◆ Exercise objective
The expected output is every line of the data exactly as shown, minus the images.
*** Records to process Section Begins ***
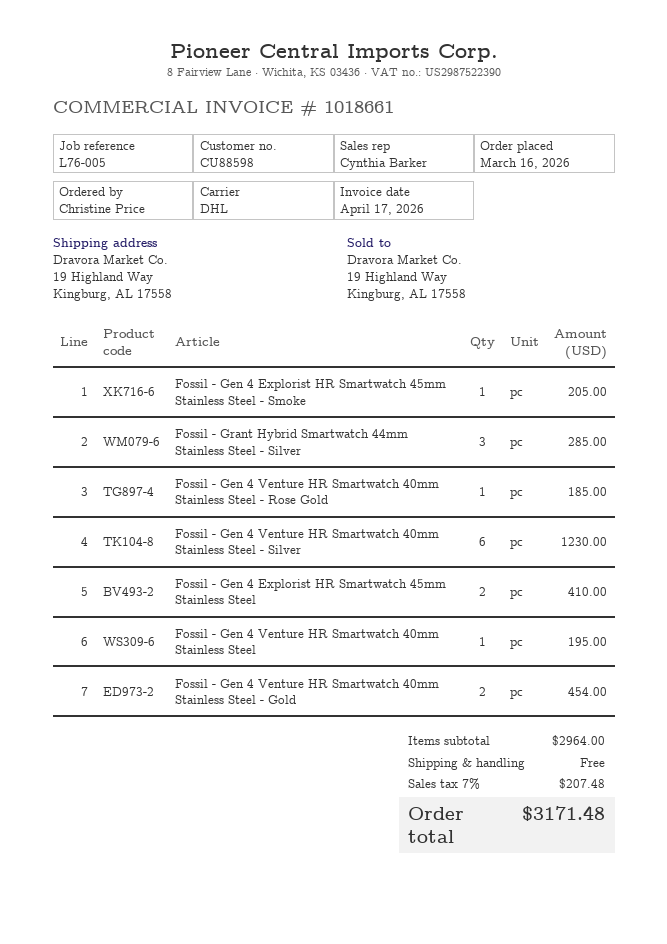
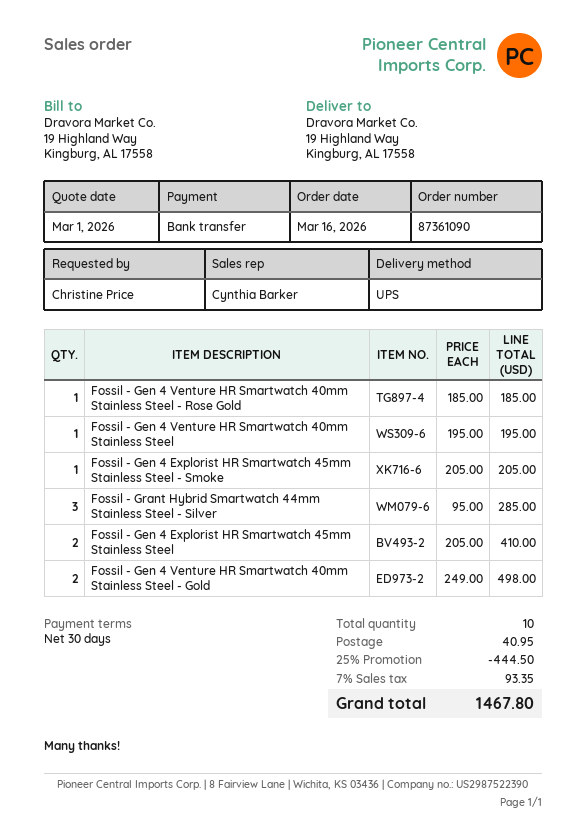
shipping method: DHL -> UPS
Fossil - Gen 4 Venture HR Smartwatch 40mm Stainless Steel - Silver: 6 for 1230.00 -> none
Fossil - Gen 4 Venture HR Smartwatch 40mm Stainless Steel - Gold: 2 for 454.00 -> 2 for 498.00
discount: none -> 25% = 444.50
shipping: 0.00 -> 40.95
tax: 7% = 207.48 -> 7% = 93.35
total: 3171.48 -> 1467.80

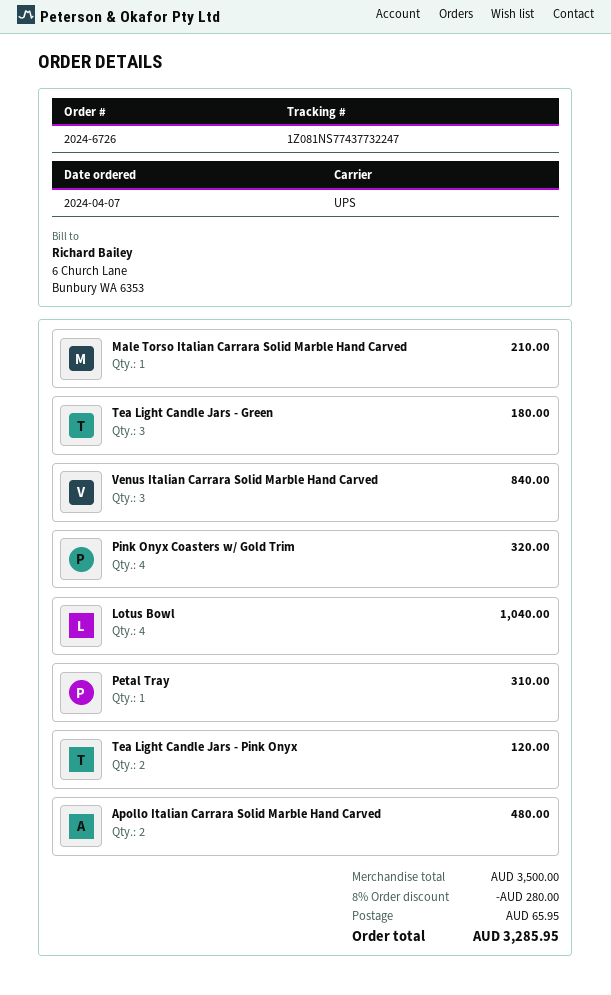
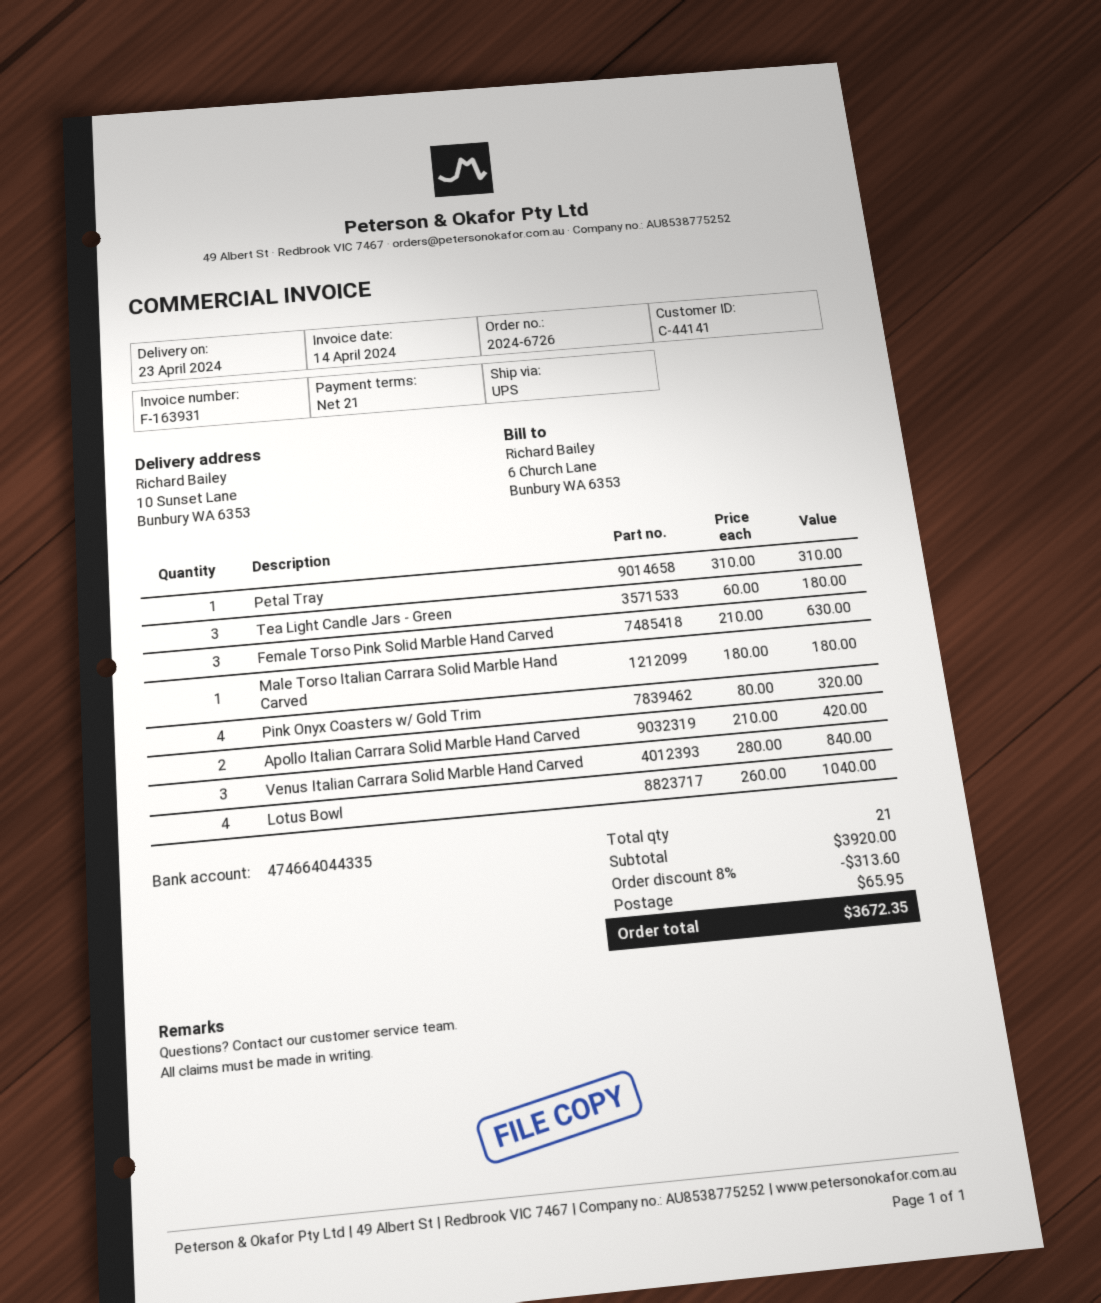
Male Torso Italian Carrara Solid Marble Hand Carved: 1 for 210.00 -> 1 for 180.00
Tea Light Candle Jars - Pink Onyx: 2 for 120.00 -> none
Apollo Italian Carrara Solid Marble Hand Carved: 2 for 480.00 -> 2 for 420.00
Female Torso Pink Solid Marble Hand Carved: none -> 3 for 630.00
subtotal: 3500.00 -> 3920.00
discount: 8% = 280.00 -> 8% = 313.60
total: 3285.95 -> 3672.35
*** Records to process Section Ends ***
◆ Output for this exercise
shipping method: DHL -> UPS
Fossil - Gen 4 Venture HR Smartwatch 40mm Stainless Steel - Silver: 6 for 1230.00 -> none
Fossil - Gen 4 Venture HR Smartwatch 40mm Stainless Steel - Gold: 2 for 454.00 -> 2 for 498.00
discount: none -> 25% = 444.50
shipping: 0.00 -> 40.95
tax: 7% = 207.48 -> 7% = 93.35
total: 3171.48 -> 1467.80

Male Torso Italian Carrara Solid Marble Hand Carved: 1 for 210.00 -> 1 for 180.00
Tea Light Candle Jars - Pink Onyx: 2 for 120.00 -> none
Apollo Italian Carrara Solid Marble Hand Carved: 2 for 480.00 -> 2 for 420.00
Female Torso Pink Solid Marble Hand Carved: none -> 3 for 630.00
subtotal: 3500.00 -> 3920.00
discount: 8% = 280.00 -> 8% = 313.60
total: 3285.95 -> 3672.35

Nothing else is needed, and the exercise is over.